Nous atteignîmes le distributeur de café, alias l'employé le plus surmené de l'hôpital. Luna tapota l'écran.
- Alors, un latte ou... attends, tu détestes l'expresso, c'est ça ?
- Ouais, marmonnai-je. L'expresso a un goût de regret et d'entretien d'embauche.
Elle s'esclaffa.
- Va pour un latte alors. Sucré, comme ta patience quand tu as faim.
Je lui jetai un regard noir.
- Je suis à un déjeuner décalé d'une erreur médicale grave.
La machine vrombit, toussa et finit par recracher deux gobelets. Luna me tendit le mien comme une offrande divine.
- Ton latte de soutien émotionnel pas tout à fait légal.
Je le pris et le sentis.
- Ah. Ça sent l'anxiété légère et la vanille.
- Tout comme toi, plaisanta-t-elle.
Je fis semblant d'être outrée.
- Je te demande pardon ! Je suis plutôt du genre crise à la noisette.
Elle rit alors que nous nous éloignions, buvant en silence pendant quelques secondes.
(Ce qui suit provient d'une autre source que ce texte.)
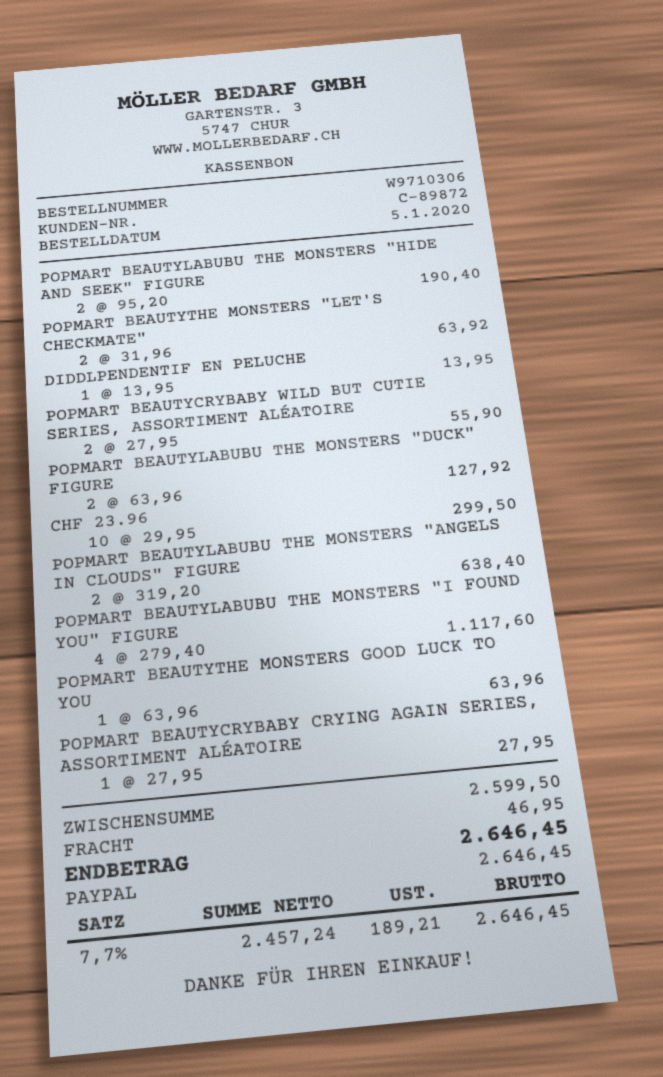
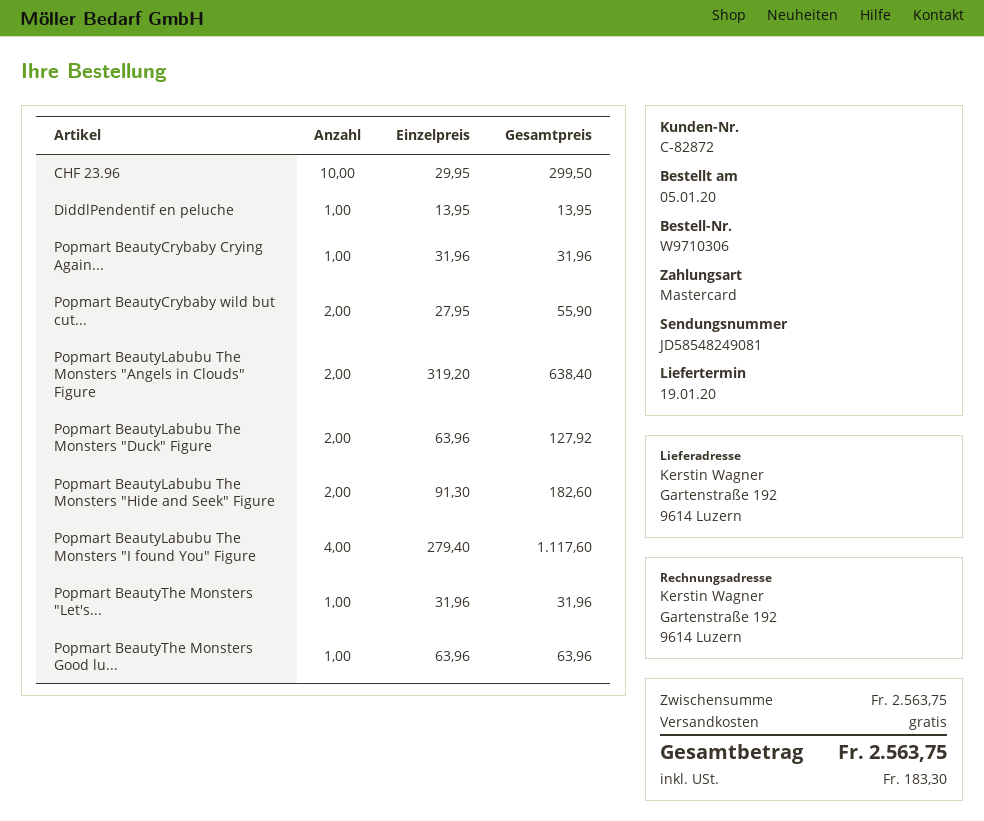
customer number: C-89872 -> C-82872
payment method: PayPal -> Mastercard
POPMART BEAUTYLABUBU THE MONSTERS "HIDE AND SEEK" FIGURE: 2 x 95.20 = 190.40 -> 2 x 91.30 = 182.60
POPMART BEAUTYTHE MONSTERS "LET'S CHECKMATE": 2 x 31.96 = 63.92 -> 1 x 31.96 = 31.96
POPMART BEAUTYCRYBABY CRYING AGAIN SERIES, ASSORTIMENT ALÉATOIRE: 1 x 27.95 = 27.95 -> 1 x 31.96 = 31.96
subtotal: 2599.50 -> 2563.75
shipping: 46.95 -> 0.00
tax: 189.21 -> 183.30
total: 2646.45 -> 2563.75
Puis elle ajouta :
- Tu sais ce que tu es aussi ?
- Quoi ?
- Une menteuse. L'interne de l'autre jour ? Il t'a appelée "Madame" et il a quand même rougi.
Je soupirai.
- Pourquoi on parle de lui ? Je suis mariée à ma carrière.
- Divorce. Il est mignon.
Je la regardai avec dégoût en secouant la tête et bus une gorgée de café.
- Je suis sérieuse, Ely. Tu ne rajeunis pas.
Je lui jetai un regard plat, les sourcils froncés.
- Je n'ai que 24 ans.
Elle me pinça le bras pour plaisanter.
- Non, je veux dire que tu mérites de rencontrer quelqu'un. De sortir un peu.
- Je n'ai pas le temps. Et puis, c'est toujours le même cycle : on discute, on est débordés, on arrête de se parler. Fin de l'histoire.
Luna haussa un sourcil.
- Cette scène m'est trop familière. Ahhh, comme ce qui s'est passé il y a six ans...
- Non ! Je ne vais pas y repenser, l'interrompis-je presque trop vite.
Elle rit.
- Si Alora était là, elle te taquinerait jusqu'à ce qu'elle se mette à chanter ces chansons de K-drama fausses.
- Dieu merci, elle n'est pas là. Et aucune de vous deux ne devrait plus jamais aborder ce sujet.
- D'accord, d'accord, dit-elle en levant les mains. Mais je ne promets rien.
- Luna...
Elle se redressa soudain.
- Attends - c'était quoi ça ? Quelqu'un a besoin que je lui apprenne à utiliser un tensiomètre manuel. Je reviens tout de suite ! dit-elle de manière dramatique en s'éloignant.
Je plissai les yeux alors qu'elle disparaissait dans le couloir.
Je ne suis pas vraiment sûre d'avoir choisi le bon cercle d'amis... mais c'est peut-être exactement pour ça que je les garde.